Lambert -- who devoted his 1977 doctoral thesis to France's only known astrobleme -- today directs the International Center for Research on Impacts at Rochechouart (CIRRI).
The centre is coordinating the first-ever drilling and excavation at the site.
"About 200 million years ago -- before the Jurassic period, and even before the planet's continents split apart -- a six-billion-tonne meteorite about a kilometre in diameter crashed here," said Pierre Poupart, who overseas a natural reserve set up around the crater.
"It was travelling at about 72,000 kilometres (45,000 miles) per hour."

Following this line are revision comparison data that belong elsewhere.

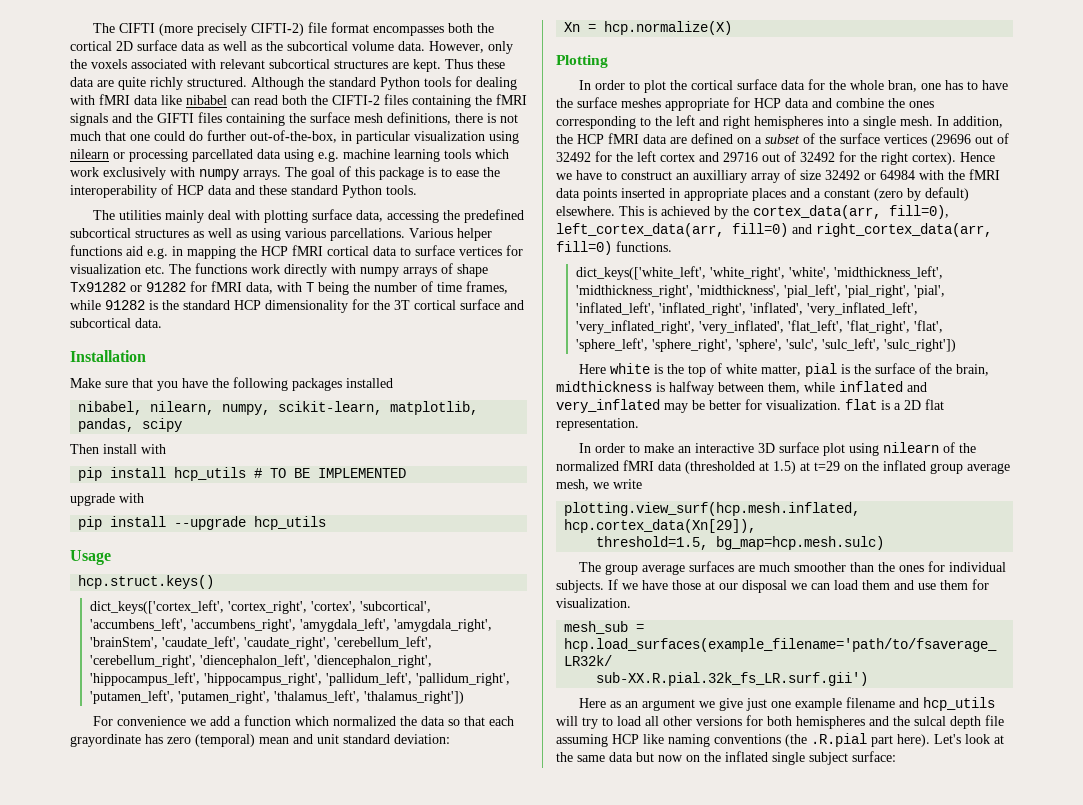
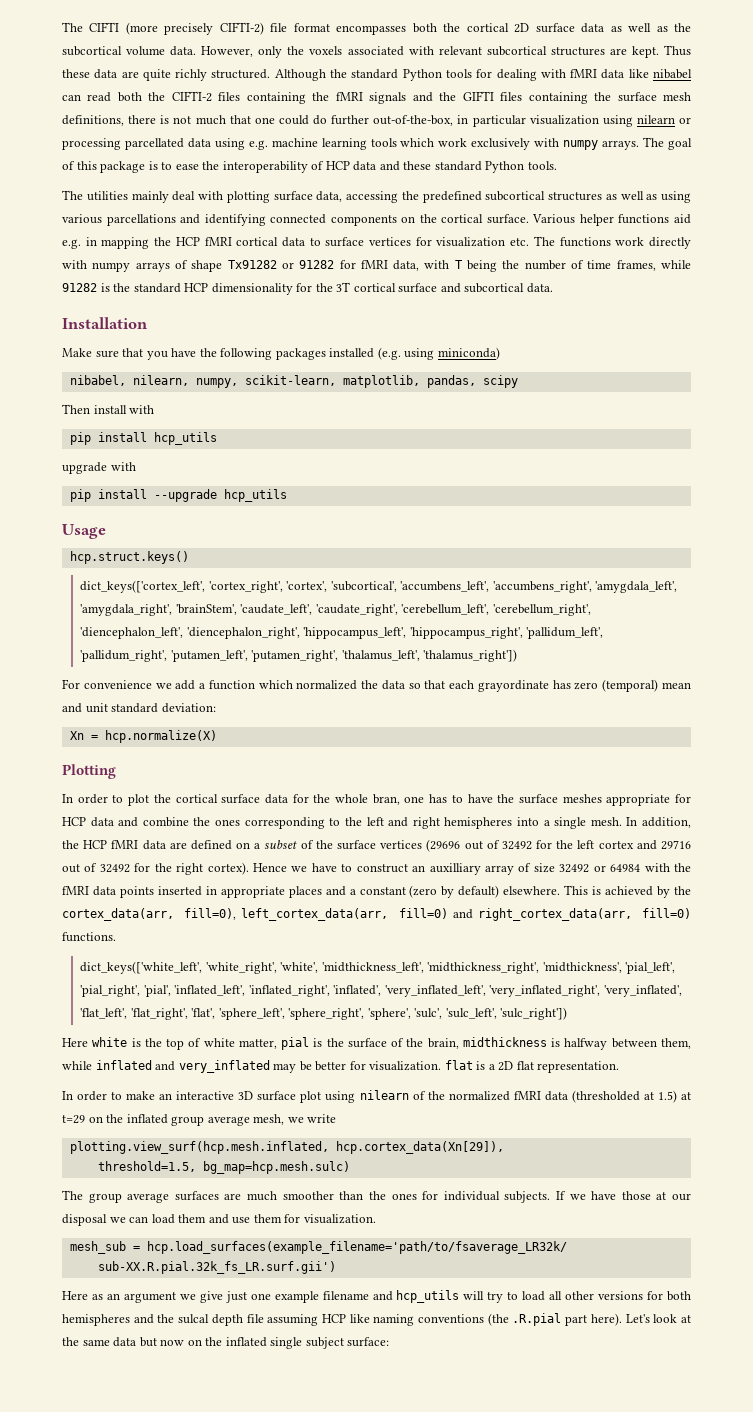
[330,228,405,241] parcellations. -> [106,214,529,226] parcellations and identifying connected components on the cortical surface.
(393, 383) none -> [377,347,500,360] (e.g. using miniconda)
[254,468,407,478] # TO BE IMPLEMENTED -> (217, 438) none

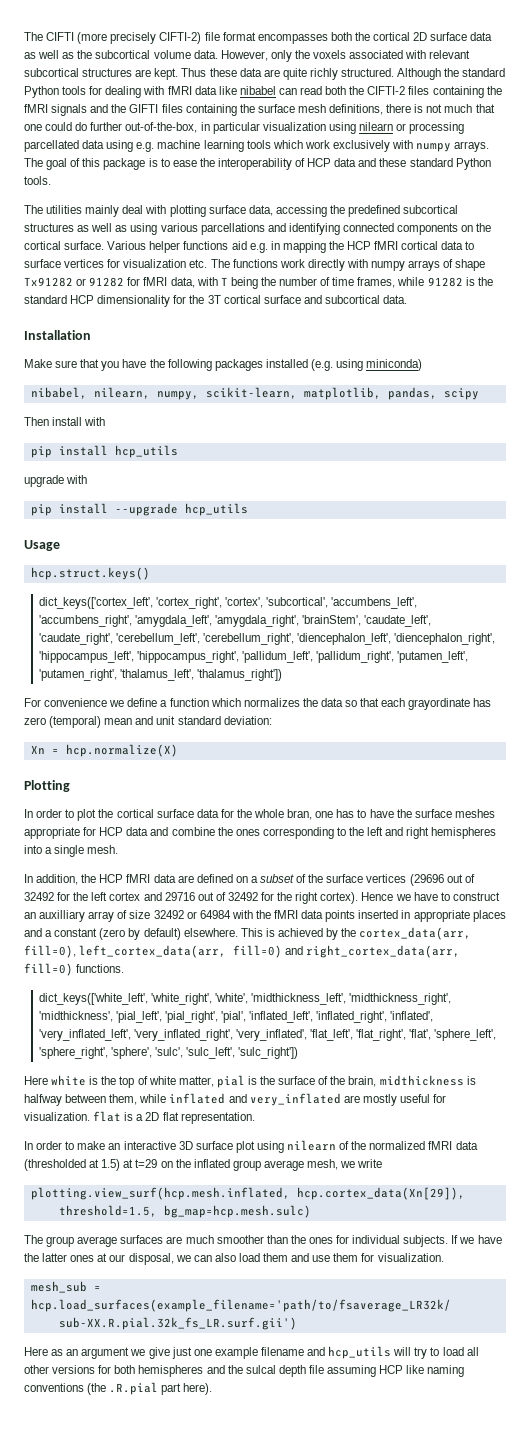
[175,680,196,690] add -> [127,698,158,707] define
[296,680,358,690] normalized -> [243,698,300,707] normalizes
(622, 821) none -> (119, 849) //
[273,1061,347,1073] may be better -> [343,1094,430,1106] are mostly useful
[621,1191,651,1200] those -> [24,1253,95,1262] the latter ones
[62,1214,107,1226] disposal -> [128,1253,174,1265] disposal,
(149, 1219) none -> [214,1253,236,1262] also
[625,1314,691,1323] [62,1337,390,1349] Let's look at the same data but now on the inflated single subject surface: -> (213, 1389) none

The impact -- which vaporised the meteorite -- was roughly equivalent to several thousand Hiroshima-sized atomic bombs, and almost certainly destroyed all life within a radius of some 200 kilometres (125 miles). The landscape was changed forever.
The Rochechouart astrobleme is unusually close to the surface, making it easier to study.
- A natural laboratory -
"We are walking on it," said Lambert. "We don't even have to dig through a layer of dirt to reach it."
The drilling, scheduled through November, will yield 20 core samples taken one to 120 metres (yards) below the surface from eight different sites across a 50-hectare (124-acres) area.
The 600,000 euro ($700,000) project, funded by the French state and the European Union, could be the beginning of a long adventure, said Lambert.
"There's everything here to justify an open-air laboratory," he mused.
Some scientists hope to tease out remaining mysteries about how such meteorites form, and what that might tell us about their evolution in space.
Others are on the hunt for chemical traces that could shed light on the emergence of life on Earth, and which of the raw ingredients essential for life came from space.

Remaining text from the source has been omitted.